Similarly, too many characters behaving inconsistently, and it’ll appear to the reader that you don’t have a grasp on your characters. As the writer, you need to make a conscious and deliberate decision as to which character is going to behave inconsistently, when, and why.
As always, we’re back to Motivation. Readers will forgive you (and your characters) almost anything if they understand the why. You just need to decide how and when you’re going to reveal the why.
The easiest way is to give the reader advance warning of what’s coming. The bride is on her way to the church when she discovers that her parents, devoted to one another for thirty years, were never really married. The reader, following her POV, understands her realisation that maybe love is more than a piece of paper and a big white dress. (Whether her fiancĂ© understands is another matter entirely!)
Shock Tactics
Alternatively, you can leave the reveal until after your character has done something completely inconsistent with who they are. Don’t let the reader see it coming. Don’t leave clues along the way.

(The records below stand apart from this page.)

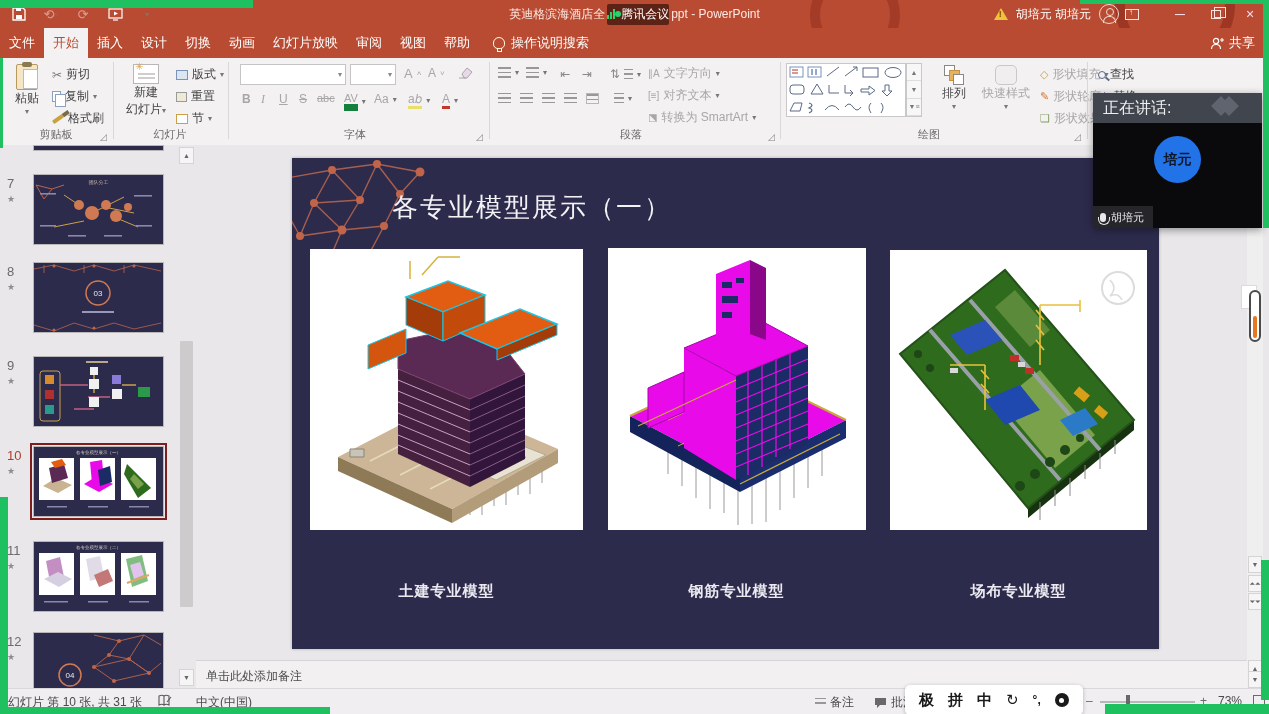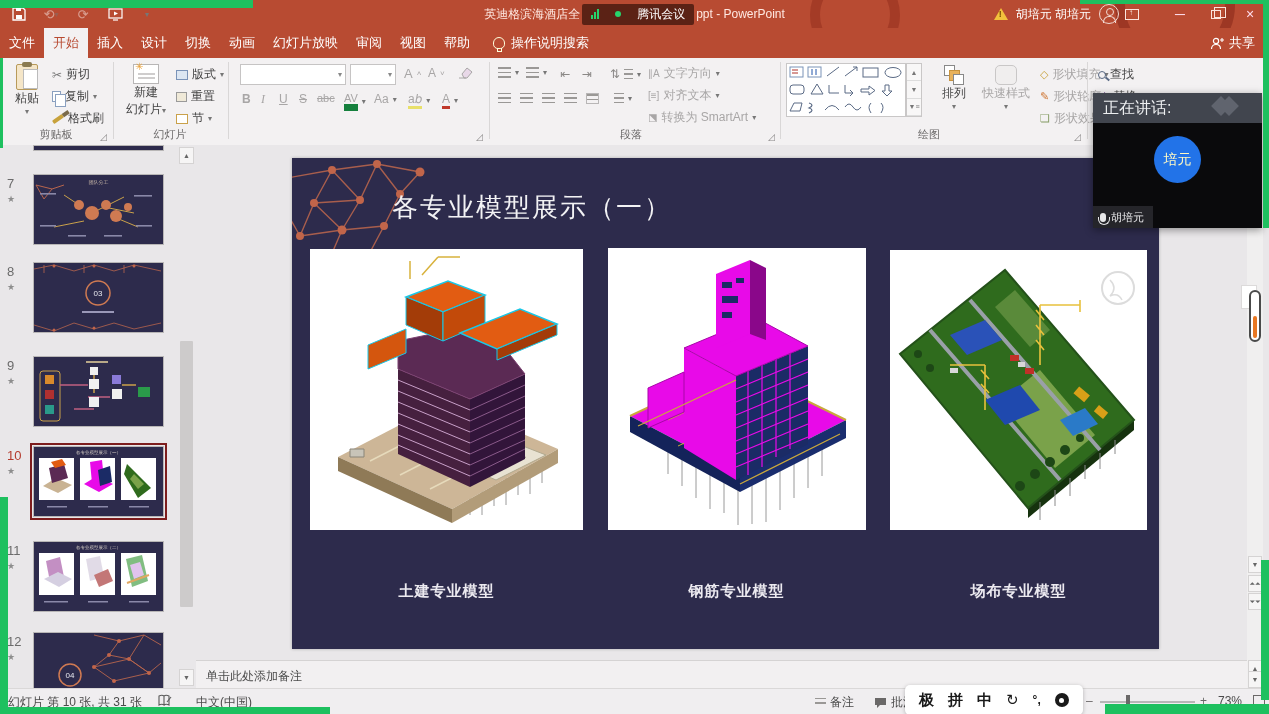"腾讯会议" .meet-badge { gap: 16px -> 0; padding: 2px 9px -> 2px 0 }
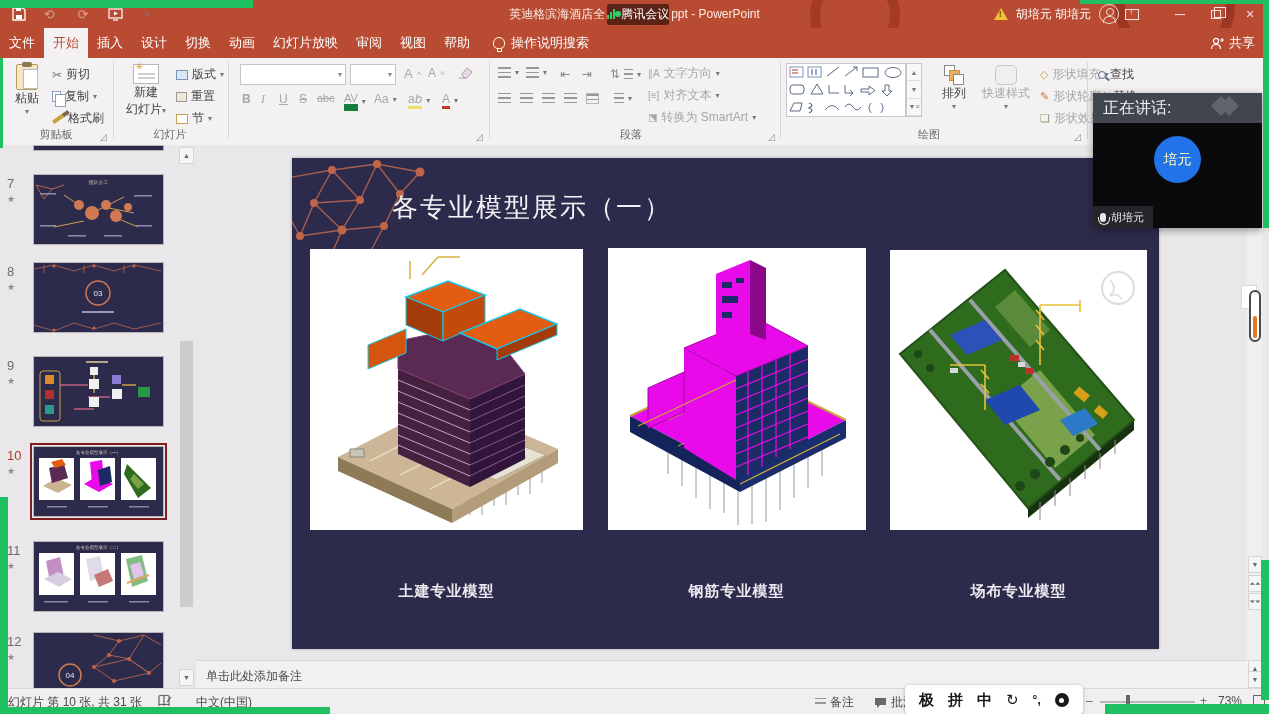"字体" div.glabel { html: none -> <div>字体</div> }
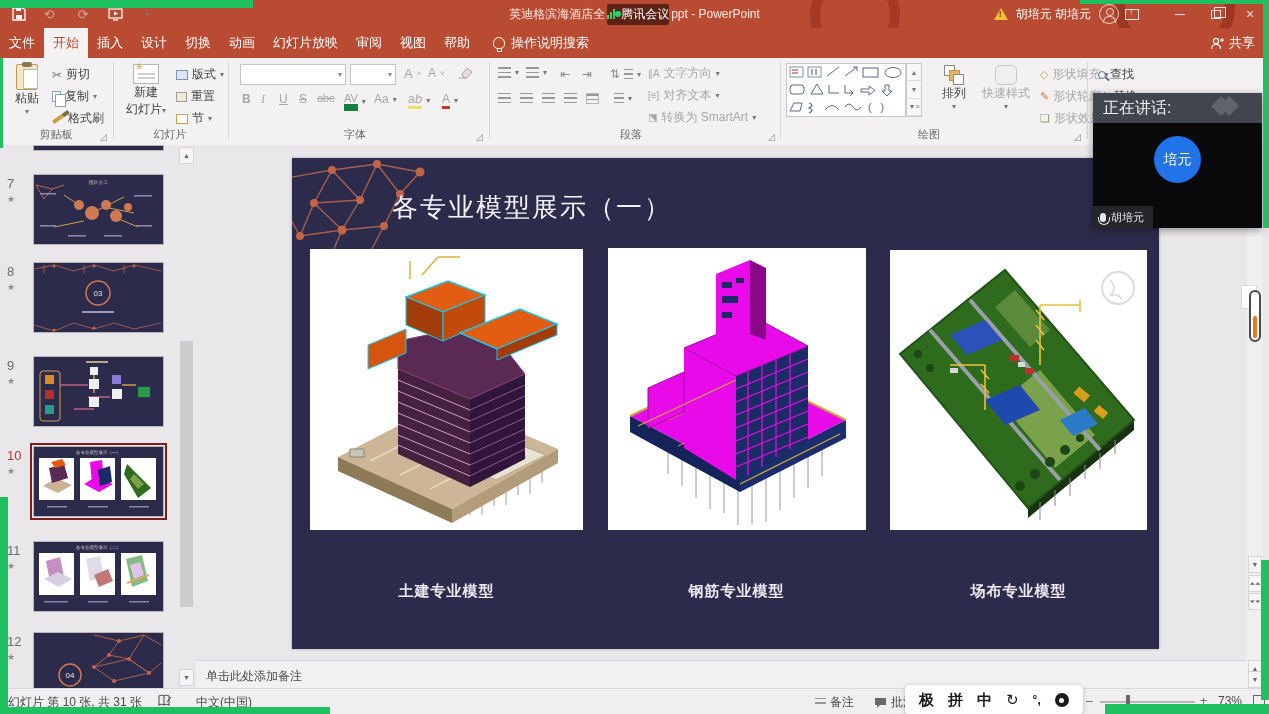"培元" .mp-avatar { color: #fef9c3 -> #0f172a; font-weight: none -> bold }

Take the reader on a journey right to the altar, where the groom hears that his bride has done a runner. Allow the reader to experience the shock with him. Then shift to her POV, where she's getting on a plane for the Bahamas, and then reveal her motivation.
This may be a little harder to pull off in deep POV, but in the hands of a skilled writer, this technique can have your reader gripping the edge of the seat (and leaving hubby to cook dinner!).
This is where The Vampire Diaries comes into this blog post.
In the penultimate episode of Series 1, we meet the vampire Isobel, played by Mia Kirshner.
Isobel makes her appearance quite late in the series. She’s a fairly new vampire, and she has history with a number of the regular characters.
Throughout this episode we see her as deceptive, heartless and inhuman. She threatens, she blackmails, she hurts, she kidnaps. By the end of the episode the viewer has come to know Isobel quite well. They understand that she is capable of absolutely anything to get what she wants, including murder. And we fully expect her to laugh at the moment she commits murder.
* Spoiler Alert *
Her final scene of the episode is only about two minutes long. Isobel has achieved what she set out to achieve. This is her moment of triumph. She sits in the back seat of her car as she is driven out of town; presumably out of the series. She makes a phone call that turns the entire episode upside down.
In that final minute of the episode the viewer learns Isobel’s motivation for her ruthlessness, and discovers that she really does have a heart. Her inconsistent behaviour is not that brief moment of softness at the end. Her inconsistent behaviour was her role throughout the entire episode.
As the end credits roll, the viewer starts to replay the episode in their heads, seeing everything in a completely new perspective.
That is powerful writing.
The Caveat
As the awesome Bob Mayer often says, you need to understand the rule before you can break it.
You need to know your characters exceptionally well before you let them run amok. And for maximum effect, your readers also need to know (or think they know!) your characters well enough to recognise when they are behaving out of character.
Finale
The question I’m going to leave you with today: Why do you think the PTA mom ran off to Vegas?